Holiness Doesn’t End at the Door
On Entering With Reverence, and Living With Remembrance
The Church is not a market.
It’s not a swap meet for sin and redemption.
When Jesus walked into the Temple and saw the merchants, the currency tables, the noise, the transactions…
He didn’t walk out quietly.
He overturned the whole thing.
He drove them out.
Because the Temple had become something it was never meant to be:
a place where people traded with God, instead of meeting Him.
And maybe that’s still the risk today.
That we walk into a church on Sunday like we’re entering a shop.
We bring our sins, pay the price, one hour, a confession, a communion and then we walk out, receipt in hand.
Debt cleared. Business done.
But that’s not the point.
The Church is not a vending machine for grace.
It’s not a ritualized transaction.
It’s a sacred place.
A place of prayer.
Of humility.
Of realignment.
When you step into Church, like really step in, it should de‑armor you.
You don’t enter to prove.
You enter to receive.
To kneel. To breathe. To listen. To repent.
And most importantly:
To remember what holiness feels like,
So you can carry it with you when you walk back into the world.
Because the real test of your time in Church is how you act once you’ve left it.
If someone frustrates you at work,
Would you speak to them the same way if you’d just seen them at the foot of the altar?
If someone cuts you off, ignores you, disrespects you,
What if your instinct wasn’t defense, but the humility you carried from Sunday?
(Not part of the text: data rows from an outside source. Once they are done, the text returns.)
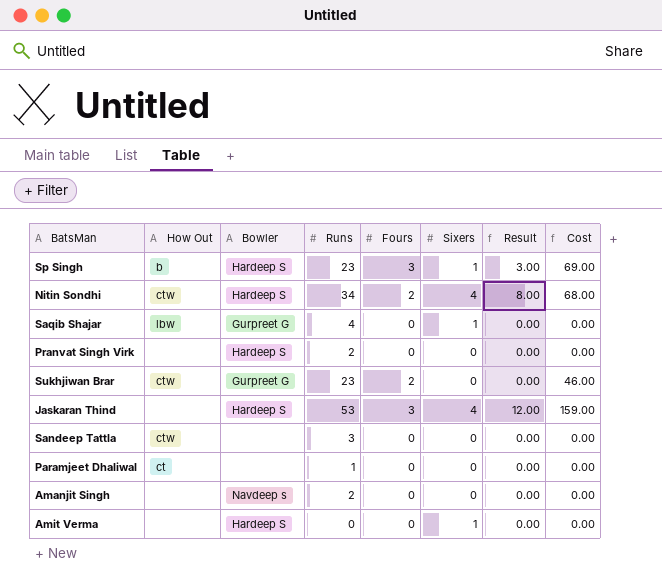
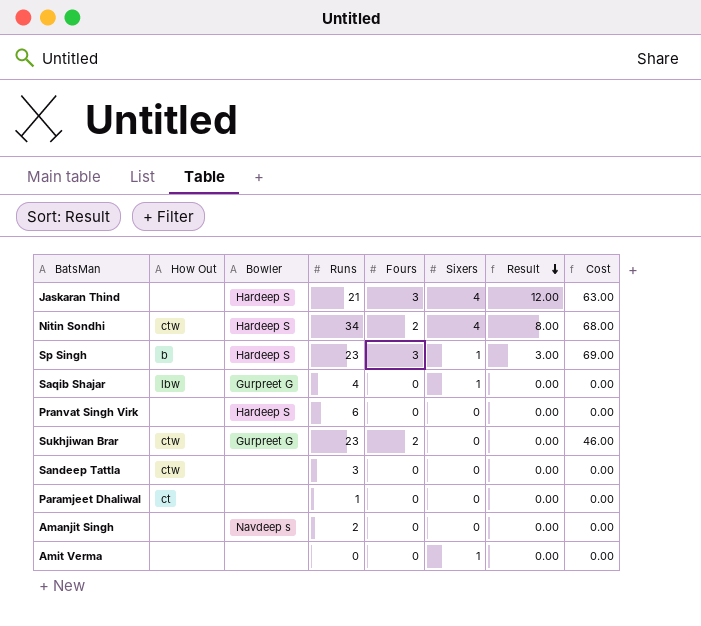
row order: none -> Result descending
Jaskaran Thind | Runs: 53 -> 21
Jaskaran Thind | Cost: 159.00 -> 63.00
Pranvat Singh Virk | Runs: 2 -> 6
Amit Verma | Bowler: Hardeep S -> none

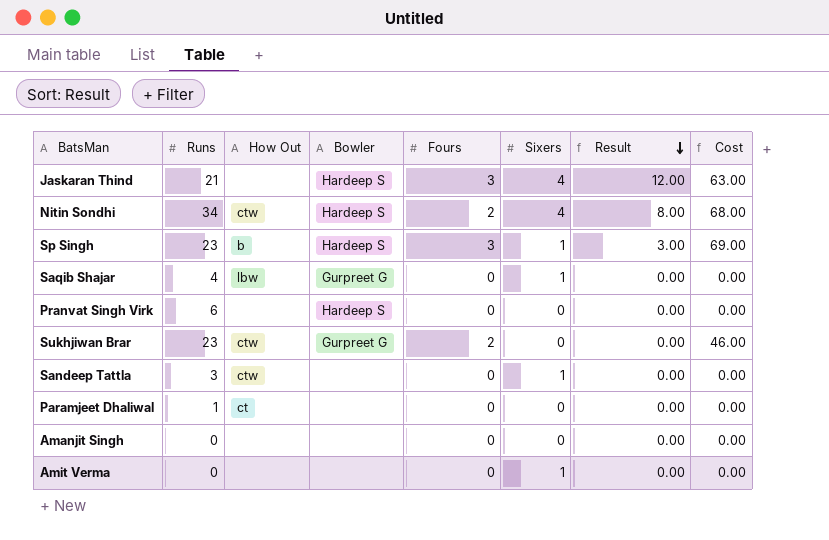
column Runs | position: 4 -> 2
Sandeep Tattla | Sixers: 0 -> 1
Amanjit Singh | Runs: 2 -> 0
Amanjit Singh | Bowler: Navdeep s -> none

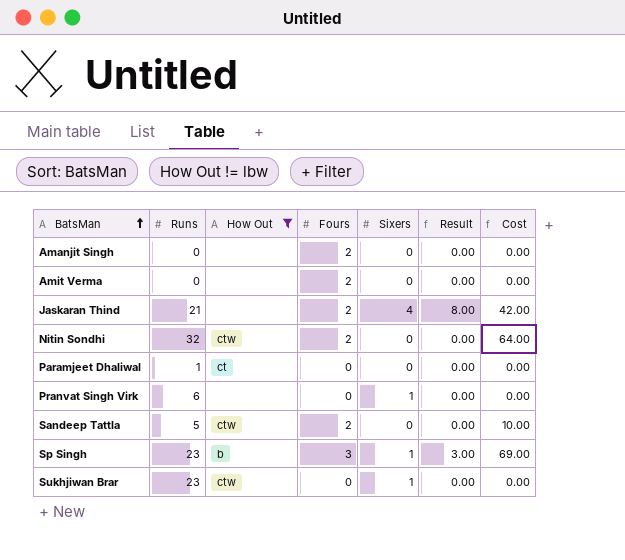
filter: none -> How Out != lbw
row order: Result descending -> BatsMan ascending
column Bowler | position: 4 -> none
Amanjit Singh | Fours: 0 -> 2
Amit Verma | Fours: 0 -> 2
Amit Verma | Sixers: 1 -> 0
Jaskaran Thind | Fours: 3 -> 2
Jaskaran Thind | Result: 12.00 -> 8.00
Jaskaran Thind | Cost: 63.00 -> 42.00
Nitin Sondhi | Runs: 34 -> 32
Nitin Sondhi | Sixers: 4 -> 0
Nitin Sondhi | Result: 8.00 -> 0.00
Nitin Sondhi | Cost: 68.00 -> 64.00
Pranvat Singh Virk | Sixers: 0 -> 1
Sandeep Tattla | Runs: 3 -> 5
Sandeep Tattla | Fours: 0 -> 2
Sandeep Tattla | Sixers: 1 -> 0
Sandeep Tattla | Cost: 0.00 -> 10.00
Sukhjiwan Brar | Fours: 2 -> 0
Sukhjiwan Brar | Sixers: 0 -> 1
Sukhjiwan Brar | Cost: 46.00 -> 0.00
Don’t treat the Church like a sanctuary for one hour and forget it the moment you close the door behind you.
Let it echo into your Monday.
Let it linger in your voice, in your replies, in your glances.
Let the humility follow you.
Because you are the temple now.
Not made of stone, but of flesh and soul.
Come to Church humbly.
Leave Church humbly.
And live as if you never left it.
Amen.
Gospel (John 2:13‑22, ESV)
13 The Passover of the Jews was at hand, and Jesus went up to Jerusalem.
14 In the temple he found those who were selling oxen and sheep and pigeons, and the money‑changers sitting there.
15 And making a whip of cords, he drove them all out of the temple, with the sheep and oxen. And he poured out the coins of the money‑changers and overturned their tables.
16 And he told those who sold the pigeons, “Take these things away; you shall not make my Father’s house a house of trade.”
17 His disciples remembered that it was written, “Zeal for your house will consume me.”
18 So the Jews said to him, “What sign do you show us for doing these things?”
19 Jesus answered them, “Destroy this temple, and in three days I will raise it up.”
20 The Jews then said, “It has taken forty‑six years to build this temple, and will you raise it up in three days?”
21 But he was speaking about the temple of his body.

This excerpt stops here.